Le régime actuel de protection des réfugiés est destiné aux personnes qui ont peu de chances de rentrer chez elles ou qui ne peuvent le faire qu’à long terme. Ceux qui préconisent un élargissement de la définition juridique d’un réfugié ignorent le fait que la grande majorité des migrants motivés par le climat sont déplacés à l’intérieur de leur pays. La protection internationale n’est pas applicable à ces situations.
De plus, certains soutiennent que le changement climatique est d’origine humaine et que, par conséquent, selon la loi, le pollueur devient le persécuteur. C’est en effet un fait établi que les pays développés du Nord ont été de loin les plus gros pollueurs.
Ce que les partisans de cet argument oublient cependant, c’est qu’un élargissement de la convention pour prendre en compte le changement climatique demanderait aux persécutés de chercher refuge auprès des persécuteurs, faisant ainsi des ravages dans le régime international des réfugiés. Les organisations internationales concernées, telles que l’Organisation internationale pour les migrations, partagent ce scepticisme quant à la codification dans un principe juridique de la complexité de la mobilité humaine et du changement climatique.

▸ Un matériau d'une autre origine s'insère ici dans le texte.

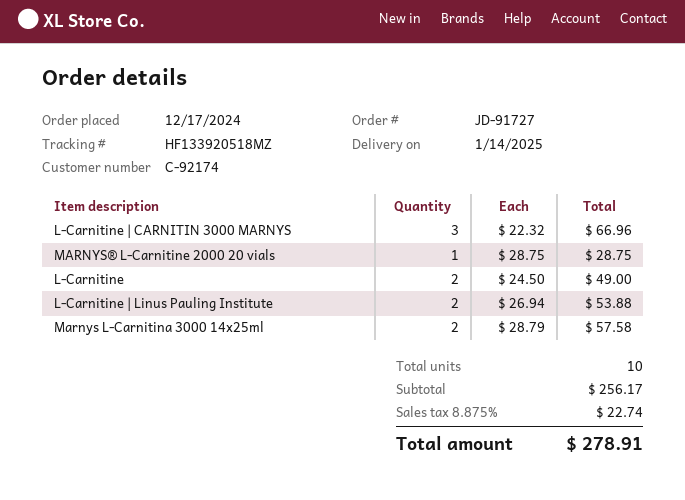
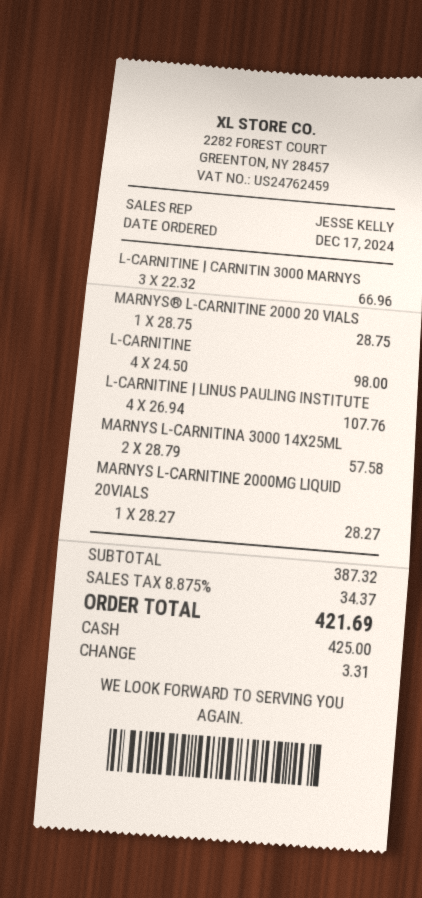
L-Carnitine: 2 x 24.50 = 49.00 -> 4 x 24.50 = 98.00
L-Carnitine | Linus Pauling Institute: 2 x 26.94 = 53.88 -> 4 x 26.94 = 107.76
MARNYS L-CARNITINE 2000MG LIQUID 20VIALS: none -> 1 x 28.27 = 28.27
subtotal: 256.17 -> 387.32
tax: 8.875% = 22.74 -> 8.875% = 34.37
total: 278.91 -> 421.69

Au lieu de commencer à se préparer aux mouvements de population transfrontaliers induits par le climat, les gouvernements doivent s’engager à renforcer la résilience face aux chocs environnementaux et à la dégradation progressive de l’environnement, ainsi que, bien sûr, à réduire la vitesse du réchauffement climatique.
L’extension de la convention sur les réfugiés ou la création d’un statut juridique spécifique au climat ne rendrait pas service aux personnes vivant dans les zones touchées.